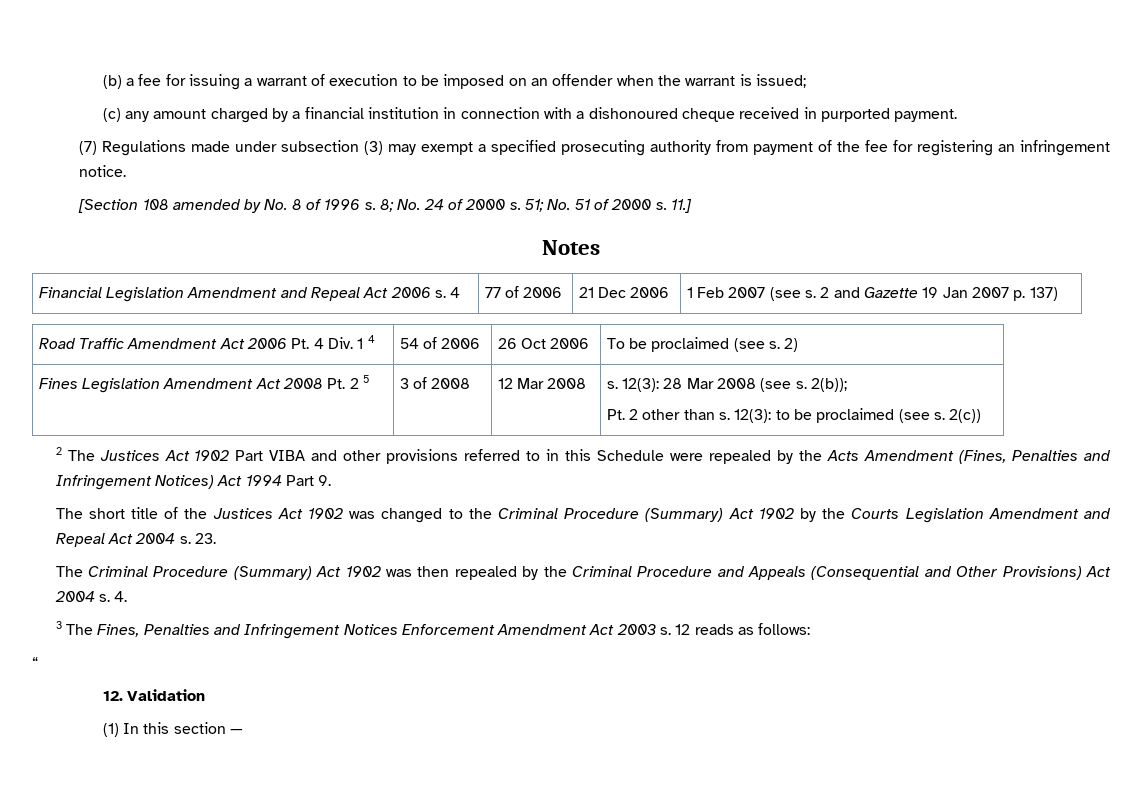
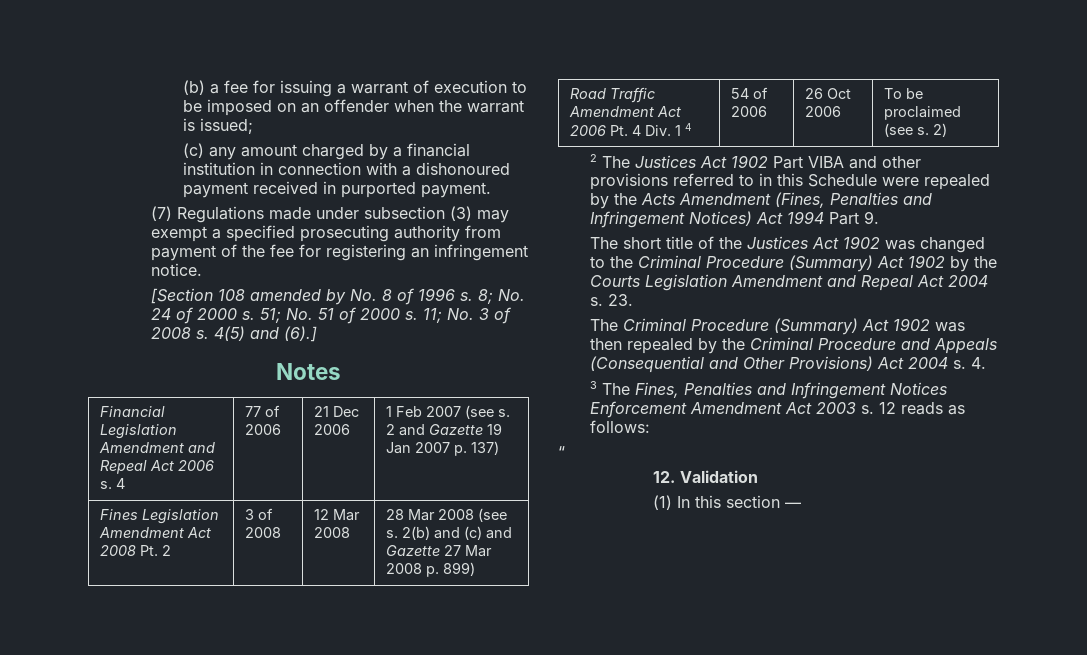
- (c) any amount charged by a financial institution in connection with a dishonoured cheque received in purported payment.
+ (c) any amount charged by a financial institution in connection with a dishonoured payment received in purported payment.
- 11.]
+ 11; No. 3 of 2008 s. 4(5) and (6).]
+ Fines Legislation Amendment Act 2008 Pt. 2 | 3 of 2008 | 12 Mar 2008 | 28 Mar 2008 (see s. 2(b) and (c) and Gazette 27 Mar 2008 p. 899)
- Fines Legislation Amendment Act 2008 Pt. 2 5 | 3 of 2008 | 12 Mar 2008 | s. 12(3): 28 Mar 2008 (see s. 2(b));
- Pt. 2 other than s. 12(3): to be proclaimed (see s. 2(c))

§ §

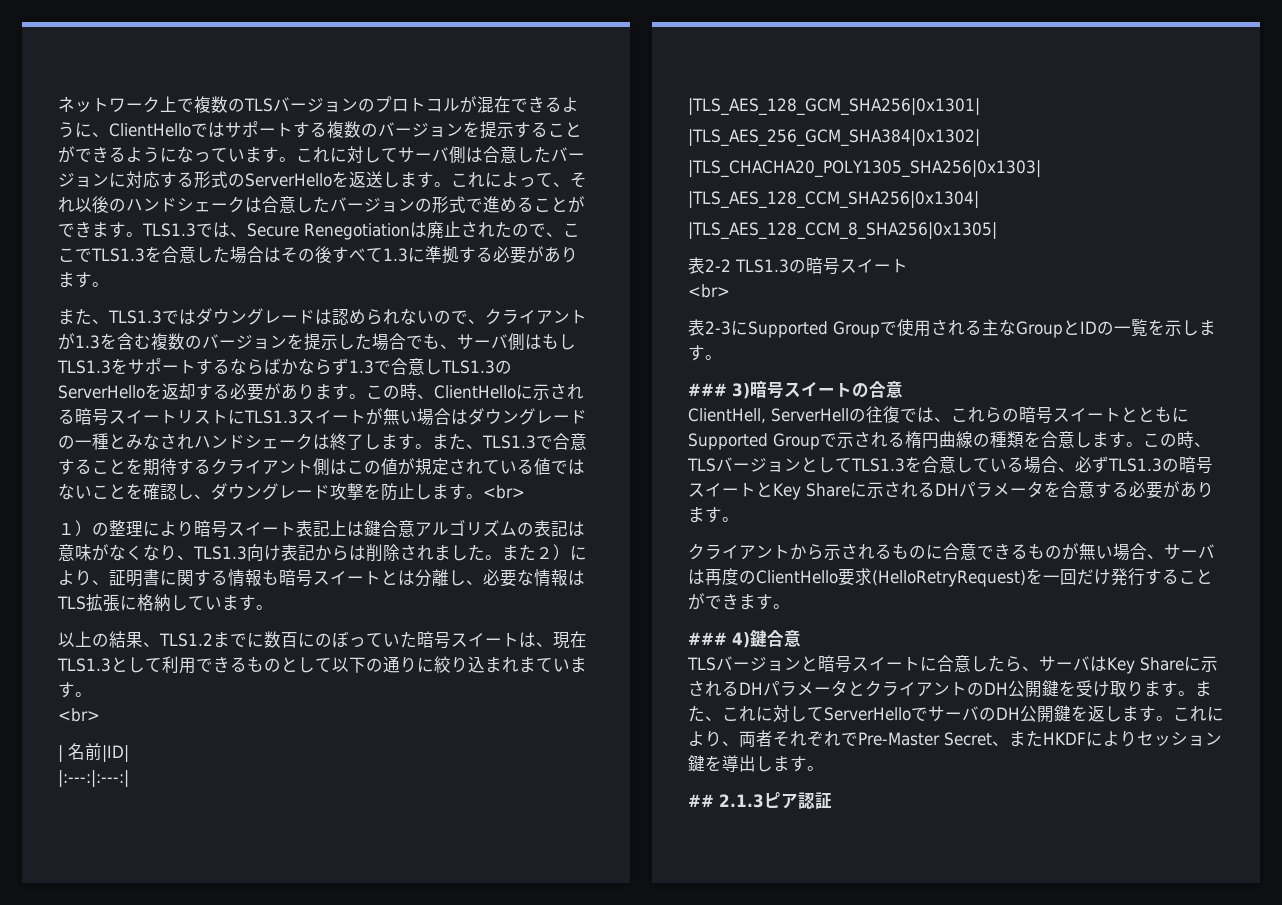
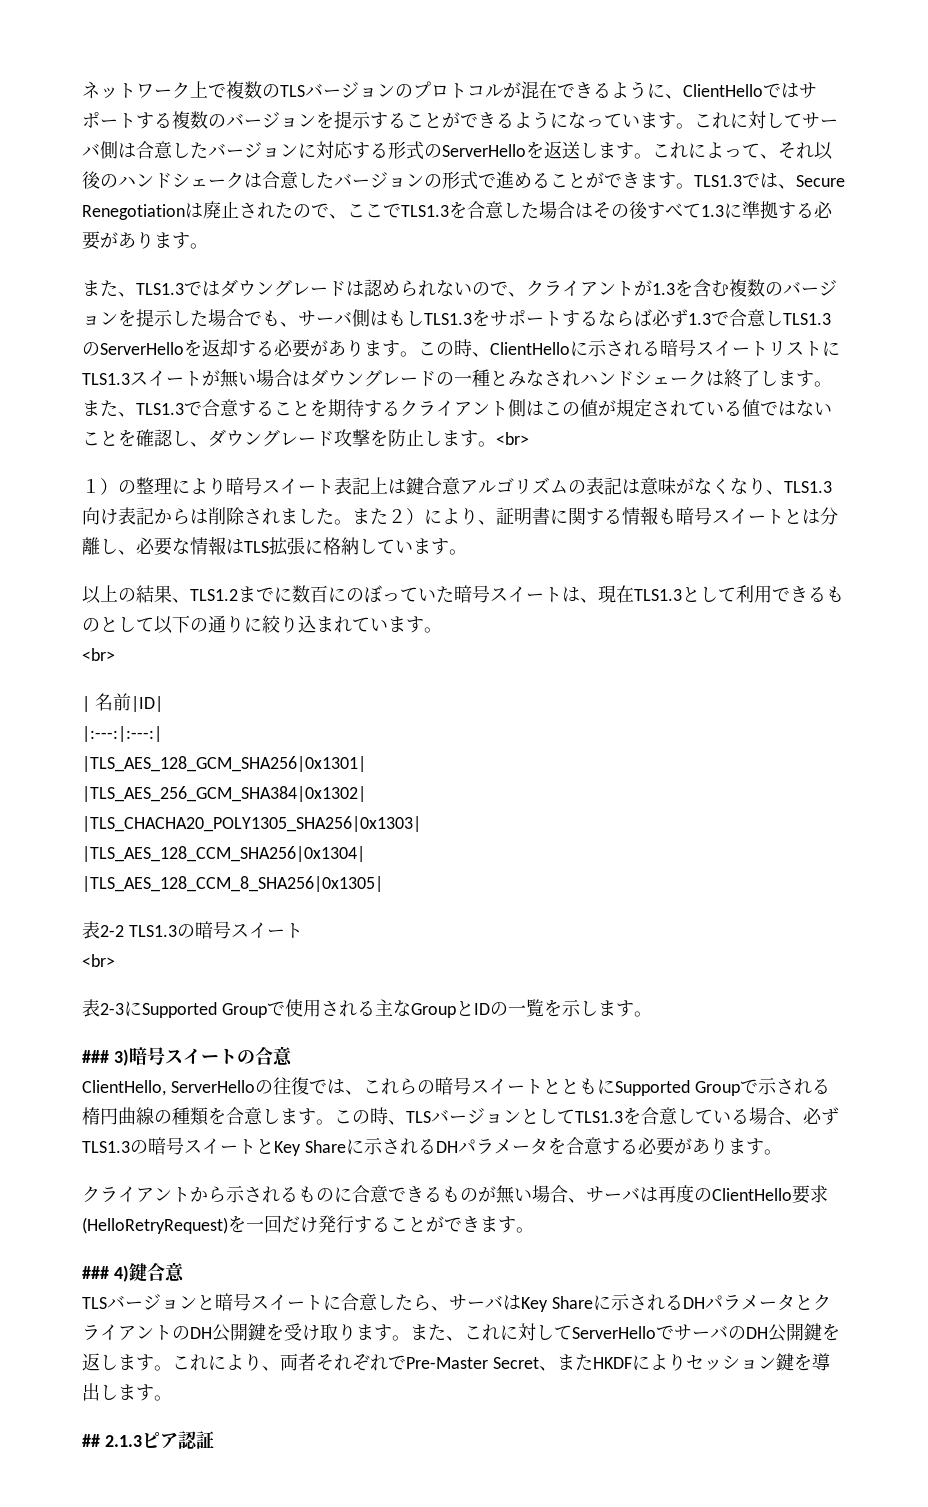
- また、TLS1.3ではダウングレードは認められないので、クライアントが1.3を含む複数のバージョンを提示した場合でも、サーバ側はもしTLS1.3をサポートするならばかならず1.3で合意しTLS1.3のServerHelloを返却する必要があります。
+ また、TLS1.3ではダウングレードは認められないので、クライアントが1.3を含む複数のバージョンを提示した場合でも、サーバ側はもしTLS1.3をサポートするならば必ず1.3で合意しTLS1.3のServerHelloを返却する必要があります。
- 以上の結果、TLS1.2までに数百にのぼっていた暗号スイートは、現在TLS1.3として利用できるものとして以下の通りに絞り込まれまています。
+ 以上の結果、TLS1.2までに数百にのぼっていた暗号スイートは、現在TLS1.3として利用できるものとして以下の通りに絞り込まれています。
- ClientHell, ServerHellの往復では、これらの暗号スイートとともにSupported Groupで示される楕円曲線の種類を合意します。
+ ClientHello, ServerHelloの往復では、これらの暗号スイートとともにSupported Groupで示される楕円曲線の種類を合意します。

§ §

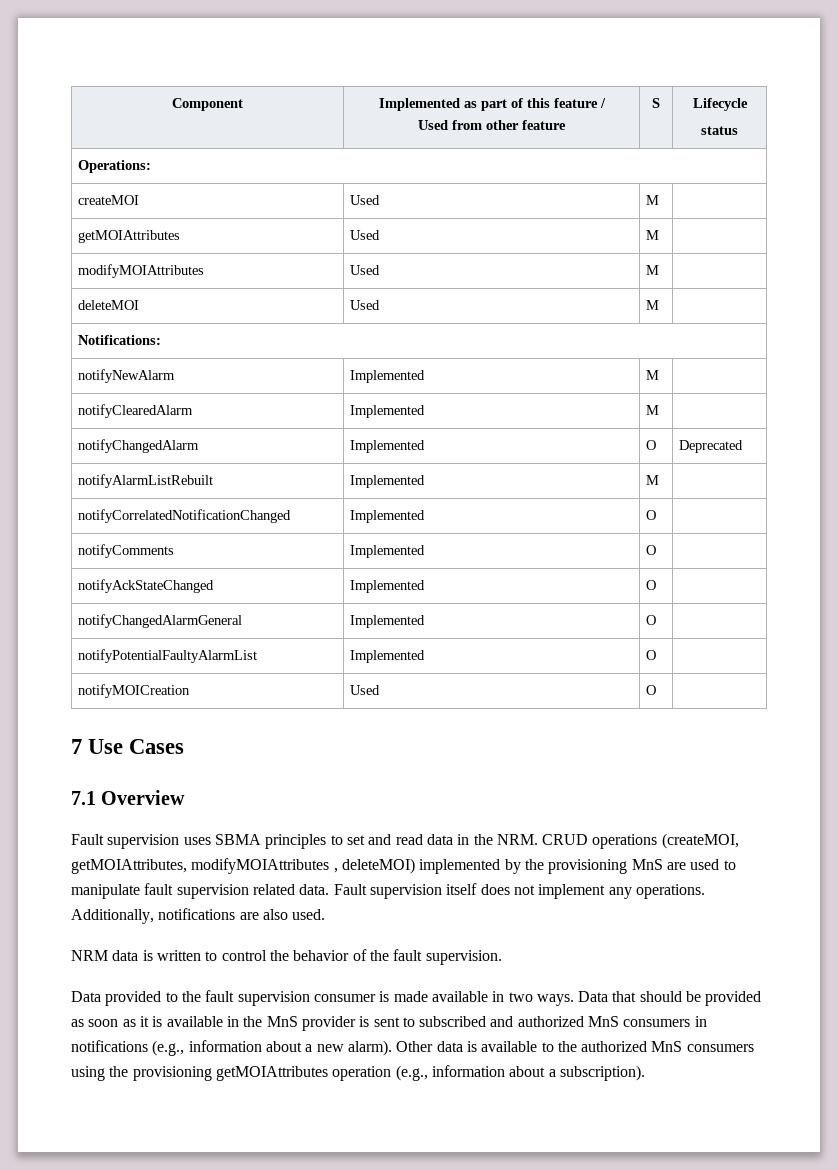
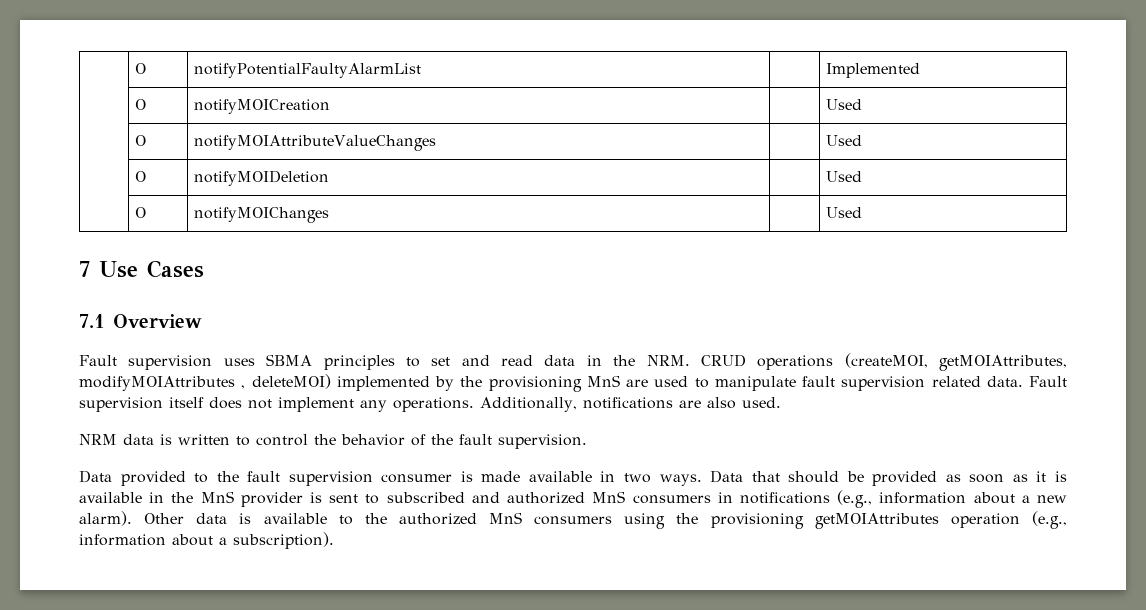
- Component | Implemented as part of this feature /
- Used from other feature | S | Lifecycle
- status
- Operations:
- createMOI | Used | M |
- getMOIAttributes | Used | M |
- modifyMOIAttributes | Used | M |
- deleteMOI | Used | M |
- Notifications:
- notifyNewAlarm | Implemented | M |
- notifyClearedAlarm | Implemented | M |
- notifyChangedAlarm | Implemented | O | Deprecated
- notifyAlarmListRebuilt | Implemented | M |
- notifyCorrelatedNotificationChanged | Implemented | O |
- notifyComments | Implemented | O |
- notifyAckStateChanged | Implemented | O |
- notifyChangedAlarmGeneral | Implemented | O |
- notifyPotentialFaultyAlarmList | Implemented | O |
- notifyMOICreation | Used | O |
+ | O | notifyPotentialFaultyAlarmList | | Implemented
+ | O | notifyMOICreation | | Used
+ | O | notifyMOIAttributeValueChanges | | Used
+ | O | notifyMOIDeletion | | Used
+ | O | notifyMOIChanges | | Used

§ §

▶ _EXERCISE_
Looking at the data above, write out exactly the lines that start at the one containing "- (c) any amount" and end at the one containing "- Pt. 2 other"; include both and nothing beyond.

▶ _RESULT OF THIS TASK_
- (c) any amount charged by a financial institution in connection with a dishonoured cheque received in purported payment.
+ (c) any amount charged by a financial institution in connection with a dishonoured payment received in purported payment.
- 11.]
+ 11; No. 3 of 2008 s. 4(5) and (6).]
+ Fines Legislation Amendment Act 2008 Pt. 2 | 3 of 2008 | 12 Mar 2008 | 28 Mar 2008 (see s. 2(b) and (c) and Gazette 27 Mar 2008 p. 899)
- Fines Legislation Amendment Act 2008 Pt. 2 5 | 3 of 2008 | 12 Mar 2008 | s. 12(3): 28 Mar 2008 (see s. 2(b));
- Pt. 2 other than s. 12(3): to be proclaimed (see s. 2(c))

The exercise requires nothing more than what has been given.